- acting honestly, with pure motives, and without deceiving others.
- integrity in one’s actions and intentions.
- honesty and uprightness.
- sincere and without ulterior motives.
- fair, moral, and responsible.
- uprightness, virtue, and ethical conduct.
- authenticity, transparency, and genuineness in actions and words.
- moral soundness, faultlessness, and decency of character and behavior.
- The contract was negotiated and signed in good faith by both parties.
- The company acted in good faith when they refunded the customer’s money.
- The discussions were held in good faith to try and resolve the issue amicably.
- We made the offer in good faith, hoping it would be accepted.
- He accused her of not negotiating in good faith.
- I apologize if I offended you; it was not my intention and certainly not done in good faith.
- The judge ruled that the defendant had not signed the agreement in good faith.
- They made the investments in good faith, believing the company’s prospects were good.
- I approached him in good faith, hoping to mend our friendship.
- Her actions, though misguided, were done with good faith and honest intentions.
The phrase “good faith” comes from the Latin phrase “bona fides,” which means “good faith” or “good belief.” The phrase “good faith” originated in Roman law and has been used in legal and moral contexts for centuries. It refers to honesty and integrity in one’s actions and intentions, without malice or fraud.

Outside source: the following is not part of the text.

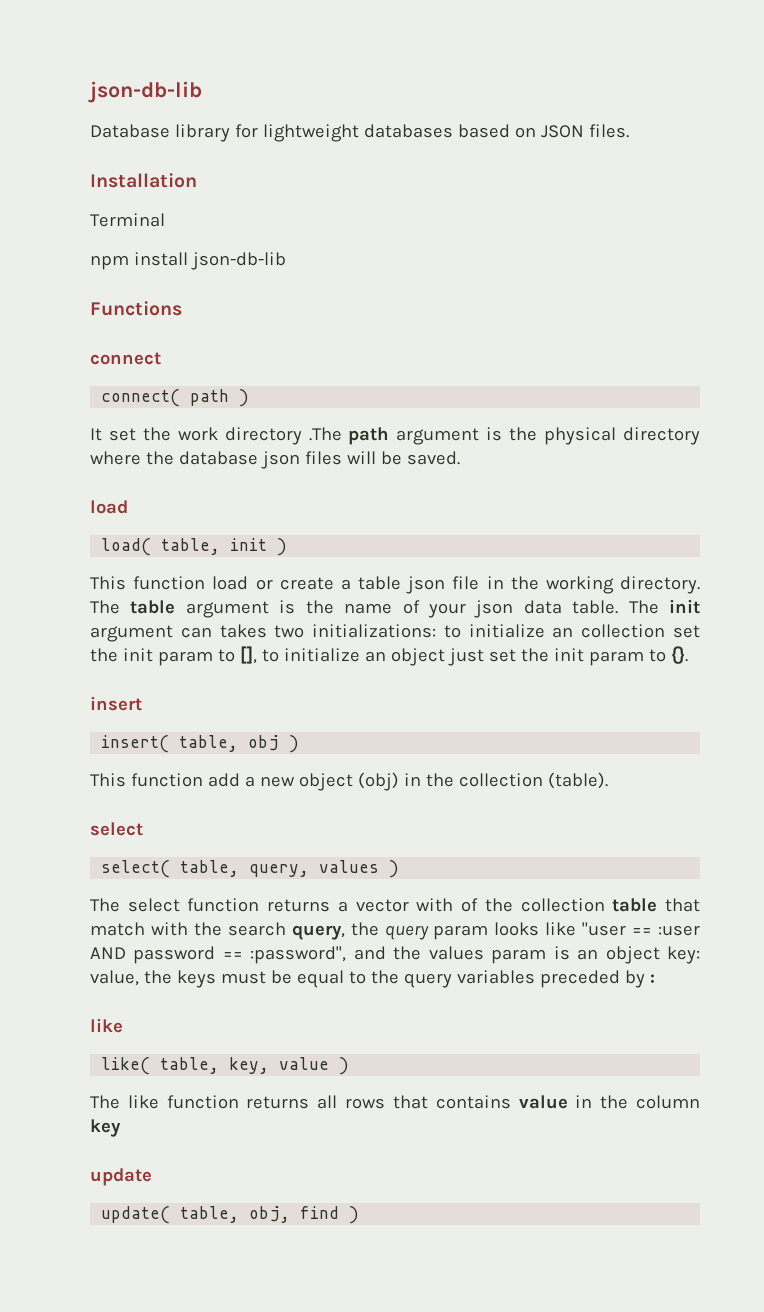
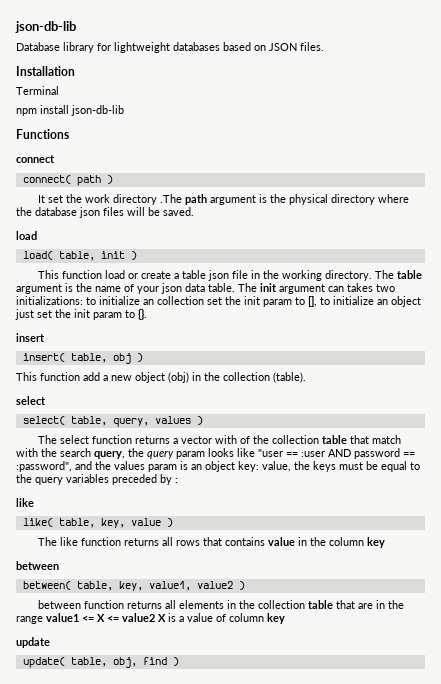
(121, 1128) none -> [16,561,59,570] [22,581,245,591] [37,600,404,609] [16,613,285,624] // between // between( table, key, value1, value2 ) // between function returns all elements in the collection table that are in the range value1 <= X <= value2 X is a value of column key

Good faith has long been considered an important legal concept, especially in things like contract law. Contracts are generally assumed to be made in good faith by both parties unless proven otherwise. In legal terms, good faith generally means being honest, having integrity, and not deceiving or taking unfair advantage of others. It implies reasonable fairness, morality, and responsibility.
The phrase “good faith” extends beyond just legal contexts. It is also used in moral and ethical discussions to refer to the honesty of intentions, sincerity of actions, and absence of deception. In religious texts like the Bible, there are references to acting in “good faith” toward others, meaning honestly and with pure motives, not deceitfully.